Segundo o órgão, as provas entregues pela vítima não conseguiram confirmar a ocorrência de assédio moral, por isso, o caso foi encerrado. “Nenhuma suspeita encontrada nos materiais apresentados pelo reclamante”, justificou as autoridades.
A queixa havia sido aberta em dezembro e nela o ex-manager, que trabalhava no gerenciamento de anunciantes, acusou a empresa de o confinar ilegalmente em uma sala de reunião, exigindo que entregasse seu aparelho celular de uso pessoal.
Na época, a ADOR veio a público desmentir as alegações e dar sua versão dos fatos, dizendo que o funcionário em questão teria entrado em contato com anunciantes e violado o contrato dos artistas.
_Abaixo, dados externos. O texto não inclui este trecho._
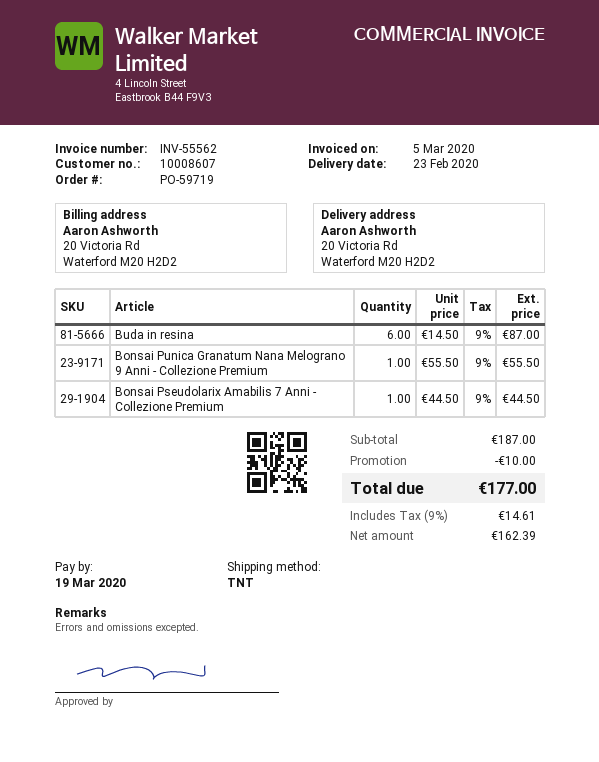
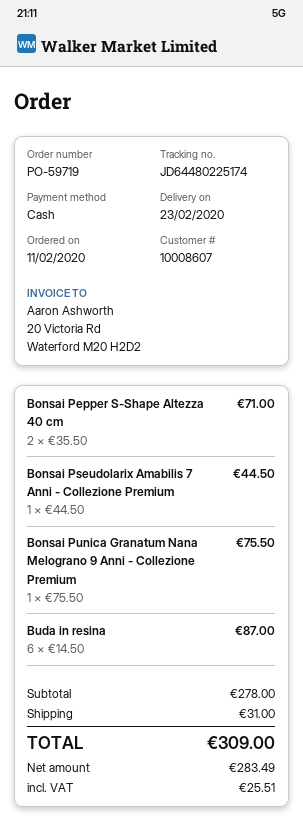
Bonsai Punica Granatum Nana Melograno 9 Anni - Collezione Premium: 1 x 55.50 = 55.50 -> 1 x 75.50 = 75.50
Bonsai Pepper S-Shape Altezza 40 cm: none -> 2 x 35.50 = 71.00
subtotal: 187.00 -> 278.00
discount: 10.00 -> none
shipping: none -> 31.00
net: 162.39 -> 283.49
tax: 14.61 -> 25.51
total: 177.00 -> 309.00

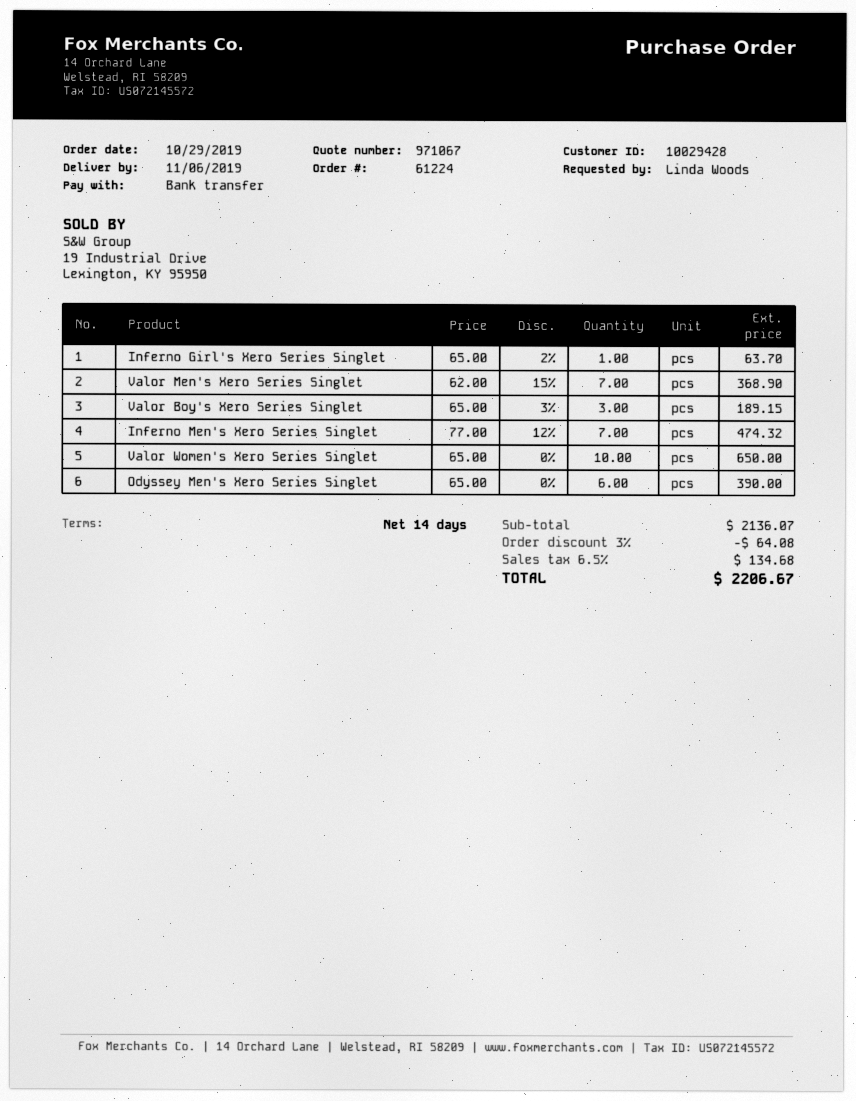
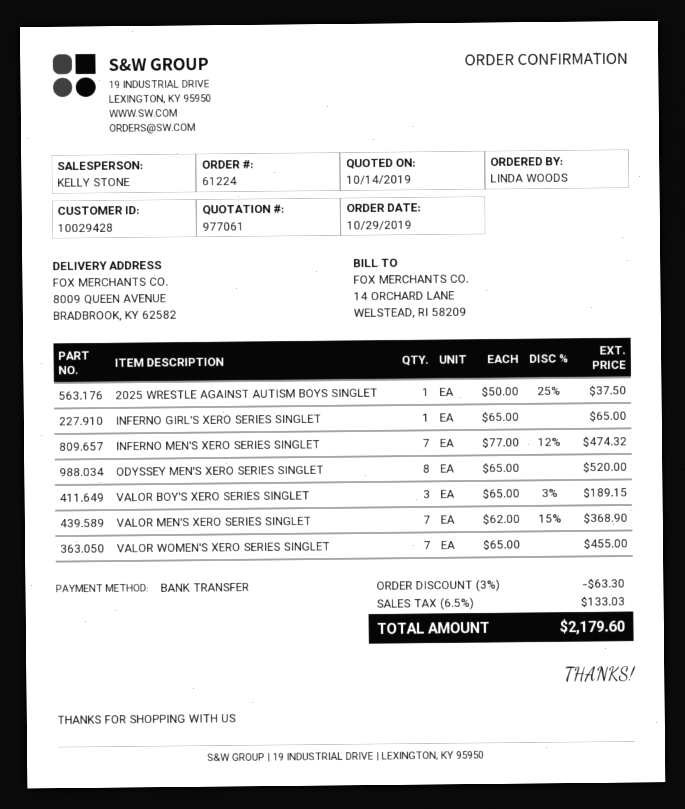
quote number: 971067 -> 977061
Inferno Girl's Xero Series Singlet: 1 x 65.00 - 2% = 63.70 -> 1 x 65.00 = 65.00
Valor Women's Xero Series Singlet: 10 x 65.00 = 650.00 -> 7 x 65.00 = 455.00
Odyssey Men's Xero Series Singlet: 6 x 65.00 = 390.00 -> 8 x 65.00 = 520.00
2025 WRESTLE AGAINST AUTISM BOYS SINGLET: none -> 1 x 50.00 - 25% = 37.50
discount: 3% = 64.08 -> 3% = 63.30
tax: 6.5% = 134.68 -> 6.5% = 133.03
total: 2206.67 -> 2179.60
Assim, a empresa explicou que pediu ao manager a devolução do laptop que ele usava (já que era propriedade da companhia), mas garante que não agiu de maneira ameaçadora ou que confinou o funcionário.
E antes disso, as membros do NewJeans (NJZ) já haviam se expressado publicamente sobre supostos casos de bullying dentro da ADOR. “Testemunhamos managers e diretores de performance que estavam ajudando com as programações sendo severamente intimidados por ADOR e HYBE, tendo seus laptops tirados e sendo questionados sem aviso prévio, fazendo-os chorar”, afirmaram.